En el 70 el Ceuta casi goza de un penalti. Falta al borde del área. En el 77 una mala salida del portero del San Roque, Pau, casi le cuesta cara, se quedó vendido y la defensa sacó la pelota casi debajo de los palos. En el 78, el San Roque, que se dedicó buena parte del partido a perder tiempo y esperar que pasaran los minutos con el cero cero se quedó a las puertas de hacer un cambio. Le tocaba salir al 20, Ekeko, pero fuera porque no se enteró –como dijo su entrenador en sala de prensa– fuera porque realmente quería perder todo el tiempo posible, colmó la paciencia del colegiado (con mucho ánimo de ser protagonista) y le enseñó cartulina amarilla, como ya tenía otra, a la calle, y su recambio se quedó con las ganas de pisar el verde.
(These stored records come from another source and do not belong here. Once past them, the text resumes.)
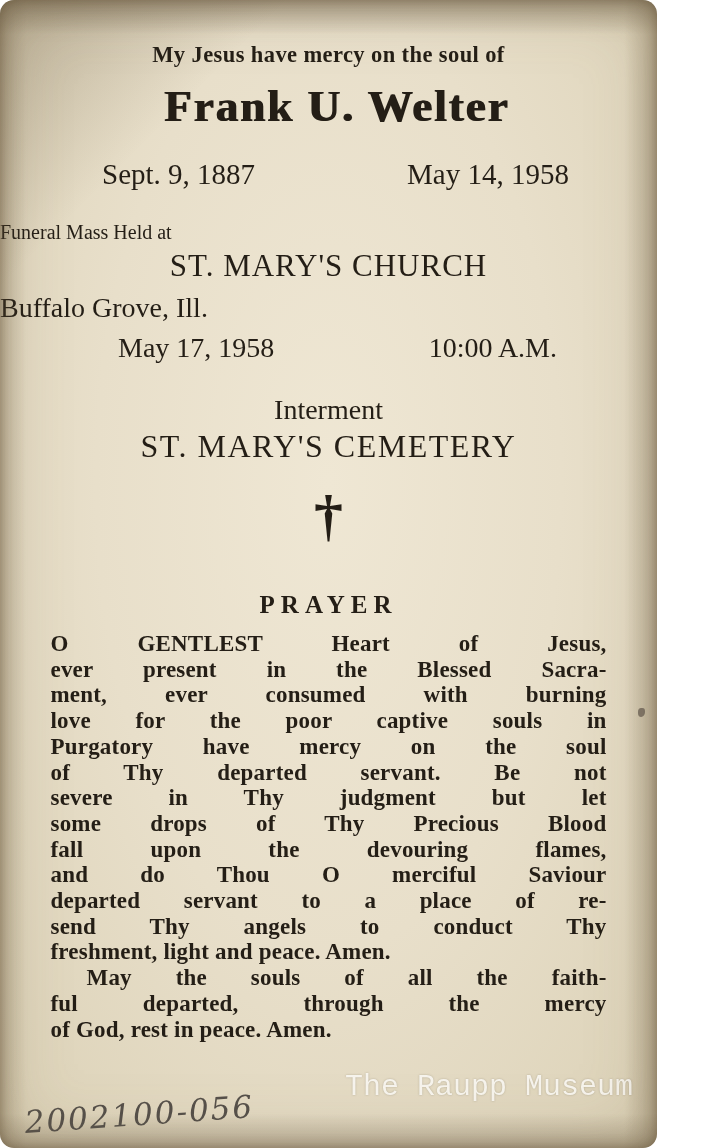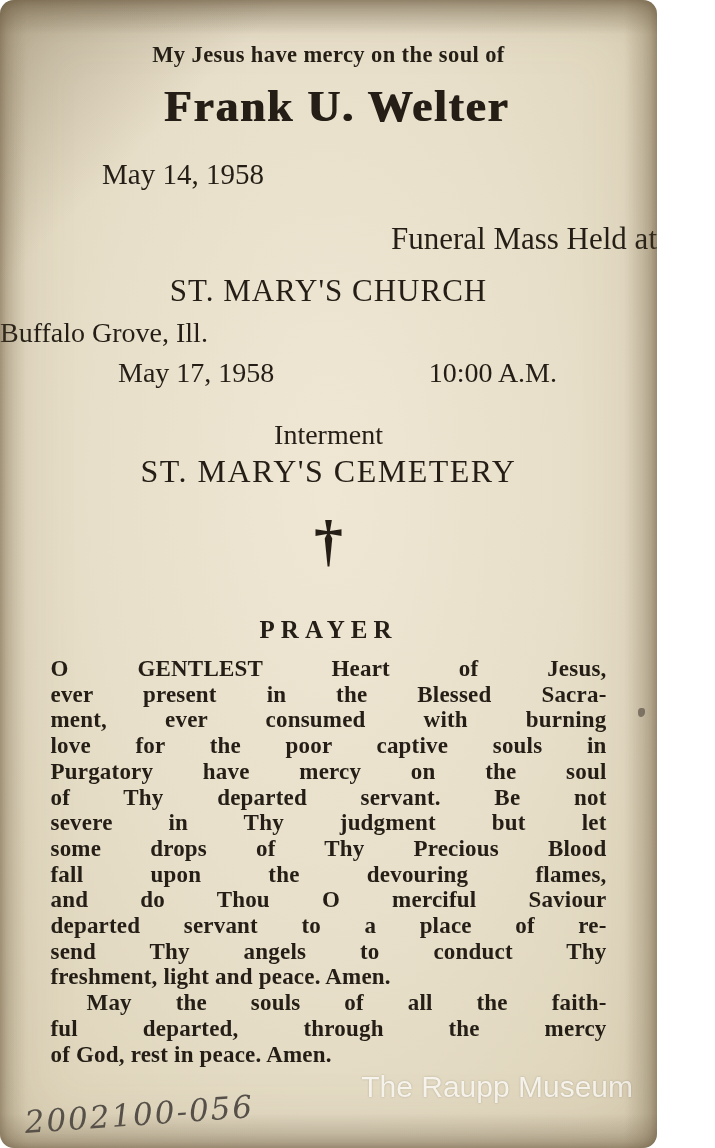"Sept. 9, 1887" span { html: none -> <span>Sept. 9, 1887</span> }
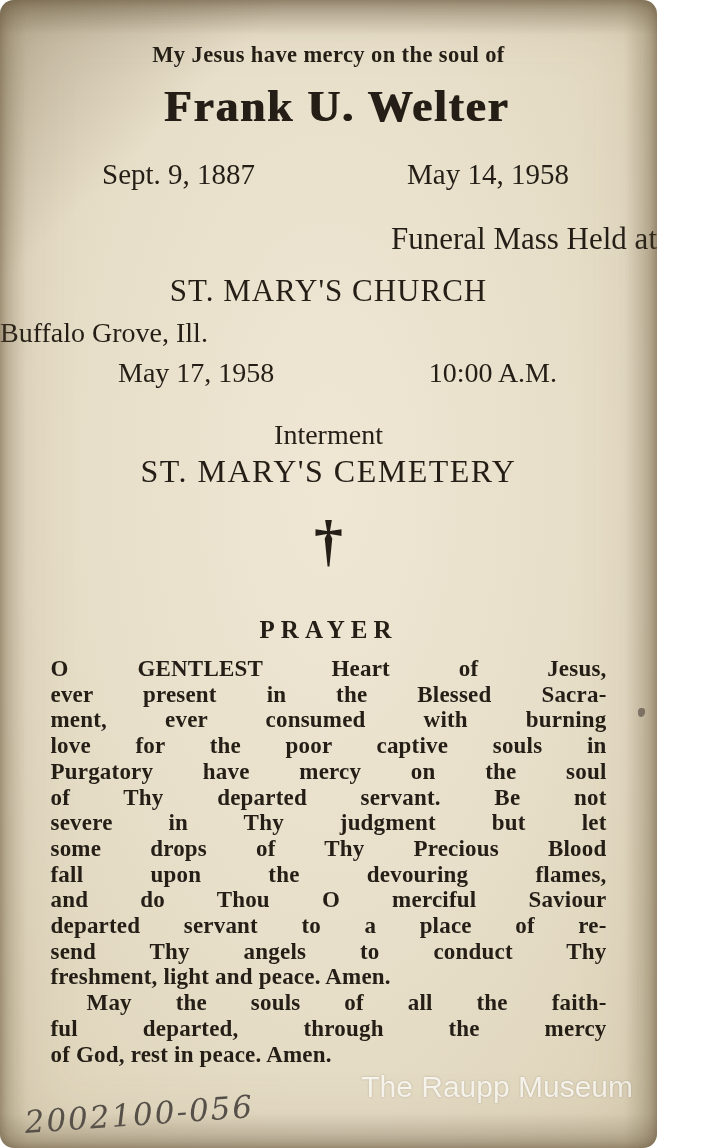"Funeral Mass Held at" .funeral-held { font-size: 31px -> 20px; text-align: right -> left }
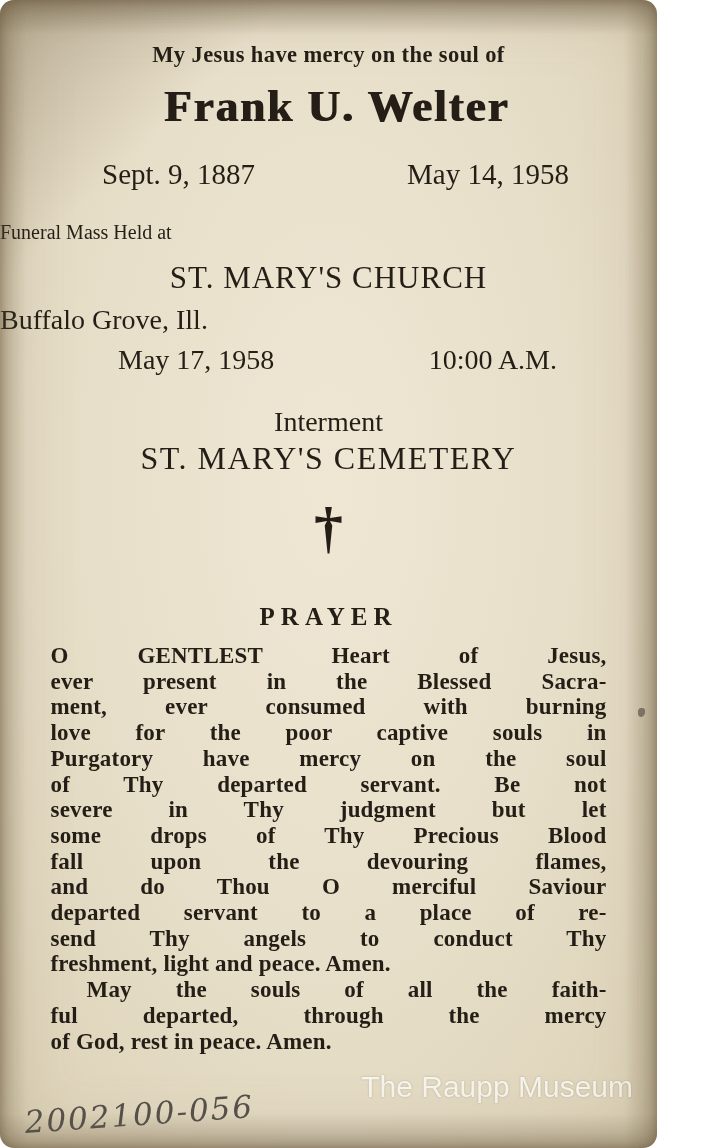"ST. MARY'S CHURCH" .church { margin-top: 16px -> 4px }
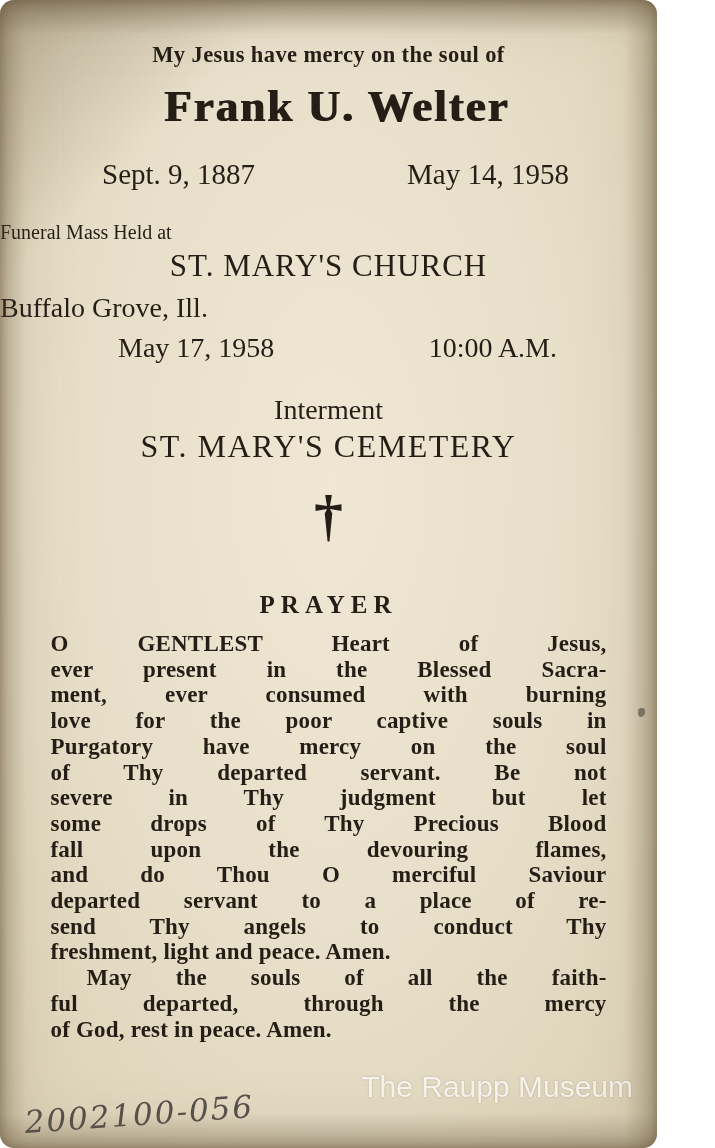"The Raupp Museum" .watermark { font-family: Liberation Sans, sans-serif -> Liberation Mono, monospace }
Quedaban 12 minutos más el descuento para jugar con dos más. Y si el Ceuta ya dominaba la victoria parecía hecha.

En el 81 el árbitro pitó un fuera de juego que no lo era y que dejaba a un jugador del Ceuta con la pelota delante del portero sin defensa que le incordiara. No fue la única ocasión. Hubo más. Todas así, todas a punto de ser, pero sin llegar a manifestarse.

Y el fútbol no perdona estas demoras, estas simpatías con la tibieza cuando el partido ya es una caldera a punto de estallar. Y cuando los encuentros están así, acaban estallando si no es en una portería es en la otra. Y eso pasó. Marcó gol el San Roque. En el 87, en una jugada táctica, una falta bien pegada que se paseó por delante de Fock, hasta que acabó en las mallas, sin que nadie hubiera hecho nada.

Cero a uno. El inusitado activo graderío callado, indignado en lo íntimo, pero sin acabar de creer en la derrota, sin perder la fe en la victoria, cuanto menos en el empate. Eso parecía decir Javi Navarro cuando esperaba a que el delegado del Ceuta, José Luis Pérez Viruel, abandonara el campo, había sido expulsado.

Misteriosamente se sentía en el ambiente que todo el mundo creía en la capacidad de reacción del equipo. La pelota se puso en juego en el 89. Y el Ceuta acosó como fiera herida al San Roque, lo acosó tanto que casi hizo gol en la primera y en la segunda aproximación después del saque de medio campo. Y en una de esas, con el tiempo cumplido, llegó el balón a Guzmán (muy cuestionado por la grada durante la segunda parte). Le cayó la pelota dentro del área, en el lateral izquierdo del ataque del Ceuta, se la cambió a la bota derecha y encontró el hueco para cruzar el cuero y mandarlo al fondo de la mallas, haciendo inútil la estirada de Pau.

Delirio de nuevo en el Murube, no es la primera vez que se salvaban los muebles en el descuento esta temporada. No se pierde un partido en casa ni con todo a favor para que eso suceda.

Y aún hubo tiempo para más. Estuvo muy cerca la victoria. Hubo más casi ocasiones, más balones colgados que no llegaron a convertirse en disparos a puerta, que hubieran sido 90 por ciento gol, por centímetros.

Al final bronca monumental para el colegiado, para el San Roque, tangana en el vestuario, denuncia ante la Policía Nacional… Y lo más importante: Un punto más, ¡que sabe a tan poco y a la vez hizo disfrutar tanto!

El equipo sigue cuarto, empatado a puntos con el tercero, el Cádiz y un poco más lejos del líder, el Murcia, que está ahora a siete. La semana que viene toca nueva sesión en el Murube, contra el Écija ¡Sería tan bonito ganar el factor ambiental y llenar el campo, tal y como reclamó Goiko!